▶ Exercise description:
Once you reach the line that contains "left: 298px ->", retype it and each later line exactly as written, stopping only at the end of the listing.

▶ Source material:
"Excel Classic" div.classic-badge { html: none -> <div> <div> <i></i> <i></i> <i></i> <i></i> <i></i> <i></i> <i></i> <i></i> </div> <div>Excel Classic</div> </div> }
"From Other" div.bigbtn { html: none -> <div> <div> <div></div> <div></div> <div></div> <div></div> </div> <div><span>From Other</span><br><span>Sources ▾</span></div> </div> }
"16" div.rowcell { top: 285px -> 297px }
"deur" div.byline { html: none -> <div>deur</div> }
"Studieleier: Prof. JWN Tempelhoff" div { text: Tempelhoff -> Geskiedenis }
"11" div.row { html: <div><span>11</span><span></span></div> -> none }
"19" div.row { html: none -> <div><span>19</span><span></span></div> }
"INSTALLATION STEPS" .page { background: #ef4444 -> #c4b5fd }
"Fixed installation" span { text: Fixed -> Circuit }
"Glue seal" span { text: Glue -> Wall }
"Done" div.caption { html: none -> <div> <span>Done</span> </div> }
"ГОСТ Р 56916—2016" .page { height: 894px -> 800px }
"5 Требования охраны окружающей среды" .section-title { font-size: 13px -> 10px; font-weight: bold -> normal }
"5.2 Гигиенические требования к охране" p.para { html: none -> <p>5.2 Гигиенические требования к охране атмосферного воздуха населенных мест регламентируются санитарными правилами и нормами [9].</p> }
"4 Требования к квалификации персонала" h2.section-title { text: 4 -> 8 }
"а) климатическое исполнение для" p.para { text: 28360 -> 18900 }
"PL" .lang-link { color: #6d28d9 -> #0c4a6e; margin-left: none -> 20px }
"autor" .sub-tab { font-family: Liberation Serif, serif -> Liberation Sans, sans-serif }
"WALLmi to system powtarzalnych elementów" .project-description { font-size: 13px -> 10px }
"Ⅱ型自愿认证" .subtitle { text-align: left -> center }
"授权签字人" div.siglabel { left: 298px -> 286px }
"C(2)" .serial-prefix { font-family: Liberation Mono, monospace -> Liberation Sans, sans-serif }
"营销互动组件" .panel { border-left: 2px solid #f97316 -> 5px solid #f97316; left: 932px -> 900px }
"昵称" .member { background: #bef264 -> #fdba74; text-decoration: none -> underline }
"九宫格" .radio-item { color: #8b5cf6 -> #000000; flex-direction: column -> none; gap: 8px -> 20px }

▶ Task response:
"授权签字人" div.siglabel { left: 298px -> 286px }
"C(2)" .serial-prefix { font-family: Liberation Mono, monospace -> Liberation Sans, sans-serif }
"营销互动组件" .panel { border-left: 2px solid #f97316 -> 5px solid #f97316; left: 932px -> 900px }
"昵称" .member { background: #bef264 -> #fdba74; text-decoration: none -> underline }
"九宫格" .radio-item { color: #8b5cf6 -> #000000; flex-direction: column -> none; gap: 8px -> 20px }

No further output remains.